The White House and Democrats in Washington are scrambling to limit any lasting political hit to US president Joe Biden from the furore over his handling of classified material, which has rattled the run-up to his expected bid for re-election in 2024.
The president and his top aides and lawyers have faced mounting criticism in recent days for being sloppy in their treatment of sensitive government records from Biden’s time in the Obama administration, which were discovered at his private office and residence starting in early November.
They have also faced a backlash for a lack of transparency in failing to disclose the recovery of the documents to the public until last week in a series of statements, even though they informed the justice department of the findings every step of the way.
The revelations have given Republicans unexpected political ammunition against Biden at a time when the president’s approval ratings have been steadily improving. They have also triggered a sudden unease among Democrats who had been rallying around the president after a better than expected performance in November’s midterm elections and improving economic data.
“It hasn’t been the White House’s finest hour — the drip, drip, drip of statements has not been helpful,” said Christopher Whipple, author of The Fight of His Life, a book released this week on Biden’s presidency. “There’s political damage here and the damage goes to one of Joe Biden’s most valuable assets, which is trust. That’s what is at stake here.”
So far there is no indication that Biden is rethinking his intention to run for a second term in the White House in the 2024 election in light of the revelations, and Democrats still remain overwhelmingly supportive of his candidacy next year.
But White House officials and Democrats are trying to defend Biden from a torrent of new Republican-led accusations and congressional probes. They are also fighting to damp down any suggestion of equivalence between his case and the federal probe against former president Donald Trump for his retention of classified documents at Mar-a-Lago, which involved a months-long stand-off with the justice department.
“Joe Biden will win in the court of law but he needs to win in the court of public opinion too,” said Mary Anne Marsh, a Democratic strategist. “The difference between what Biden did and Trump did is night and day. There’s no comparison . . . I do think, however, the Biden White House could absolutely have done a better job and needs to do a better job communicating about it with the American people.”
On Tuesday Ian Sams, a White House spokesperson, held a call with reporters in which he said Biden believed he was handling the issue “the right way” and defended the president’s response.
“He believes deeply in the rule of law,” Sams said. “We’re also providing the public with information about this matter as is appropriate, but we’re of course limited in what we’re going to be able to say, given the ongoing DoJ review.”
He also turned the table on Republicans, accusing them of hypocrisy after they played down any wrongdoing by Trump when it came to hoarding classified materials. “They’ve decided that it’s time for more political stunts and theatre. They are faking outrage even though they defended the former president’s actions,” Sams said.
Democrats say it is crucial for Biden to continue emphasising that contrast. “No one would say this is ideal but inherently voters view President Biden as more responsible than Donald Trump, and the comparison between the two circumstances works in our favour,” said Josh Schwerin, a Democratic strategist.

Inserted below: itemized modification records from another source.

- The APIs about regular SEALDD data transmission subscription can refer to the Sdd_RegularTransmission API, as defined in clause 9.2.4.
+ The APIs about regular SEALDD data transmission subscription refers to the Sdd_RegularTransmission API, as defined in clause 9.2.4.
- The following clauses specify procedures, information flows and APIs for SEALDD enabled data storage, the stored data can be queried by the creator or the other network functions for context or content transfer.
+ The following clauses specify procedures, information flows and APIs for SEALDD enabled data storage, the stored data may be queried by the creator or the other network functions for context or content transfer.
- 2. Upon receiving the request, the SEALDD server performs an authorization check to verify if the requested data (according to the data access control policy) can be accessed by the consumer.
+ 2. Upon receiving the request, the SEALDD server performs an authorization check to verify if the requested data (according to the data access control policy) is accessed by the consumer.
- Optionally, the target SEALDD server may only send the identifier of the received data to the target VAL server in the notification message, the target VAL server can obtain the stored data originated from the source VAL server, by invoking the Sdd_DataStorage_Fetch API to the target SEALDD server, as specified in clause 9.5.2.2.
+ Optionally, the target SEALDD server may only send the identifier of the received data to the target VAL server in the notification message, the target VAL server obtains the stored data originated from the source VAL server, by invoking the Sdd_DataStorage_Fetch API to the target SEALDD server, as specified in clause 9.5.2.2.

Some Democrats have acknowledged the awkwardness of the situation for Biden even as they give him the benefit of the doubt. “It’s certainly embarrassing, right?” Debbie Stabenow, a Michigan senator, told ABC on Sunday. “They [the White House] don’t think it’s the right thing and they have been moving to correct it.”
Other Democratic lawmakers believe that Biden should be more explicit in clearing up a number of key facts and his own role in the situation.

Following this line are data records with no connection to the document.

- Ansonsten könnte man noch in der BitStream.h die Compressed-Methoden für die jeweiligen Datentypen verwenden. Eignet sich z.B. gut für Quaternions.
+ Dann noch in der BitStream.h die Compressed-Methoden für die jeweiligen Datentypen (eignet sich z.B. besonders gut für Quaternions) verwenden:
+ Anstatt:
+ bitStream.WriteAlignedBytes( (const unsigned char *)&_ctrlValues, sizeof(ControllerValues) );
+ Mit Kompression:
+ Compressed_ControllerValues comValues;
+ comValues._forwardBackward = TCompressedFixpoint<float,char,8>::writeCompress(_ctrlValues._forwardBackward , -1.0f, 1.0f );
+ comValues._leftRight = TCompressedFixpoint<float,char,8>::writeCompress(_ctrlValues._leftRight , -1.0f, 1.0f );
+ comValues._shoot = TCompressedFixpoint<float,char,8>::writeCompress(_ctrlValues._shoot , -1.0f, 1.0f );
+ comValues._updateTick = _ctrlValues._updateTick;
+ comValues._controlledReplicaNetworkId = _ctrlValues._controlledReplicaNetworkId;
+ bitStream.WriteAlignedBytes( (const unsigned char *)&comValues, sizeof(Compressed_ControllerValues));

“I think that there are questions that the administration is going to have to answer,” Jeff Jackson, a newly elected House Democrat from North Carolina, told CNN on Sunday. “I think those questions are going to maybe have to be answered personally by the president himself. I think that the sooner that happens, the better. Did he do anything to obstruct the investigation? Did he do anything to obstruct the return of those documents?”
Yet Jackson insisted he would still back Biden in 2024. “He won the last one, and I think he would be the odds-on favourite winning the next one,” he said.
So far there has not been enough polling to judge whether Biden is suffering politically. His approval rating is still hovering close to 44 per cent, its highest level since late 2021, according to the RealClear Politics Average.
Whipple said he believed Biden would “get past this” and that he had not yet “taken on too much water”, but added that his view was contingent on the absence of any “big revelation we’re not aware of”.
Simon Rosenberg, founder of the New Democrat Network, said Republicans were engaged in wishful thinking if they planned to make political gains from Biden’s handling of the documents.
“Over time, what will come to dominate our discourse are going to be the things that should dominate our discourse, which are the economy and Ukraine and immigration,” he said. “These issues around the various investigations are going to be very secondary for the public in that there are things that are far more important for voters.”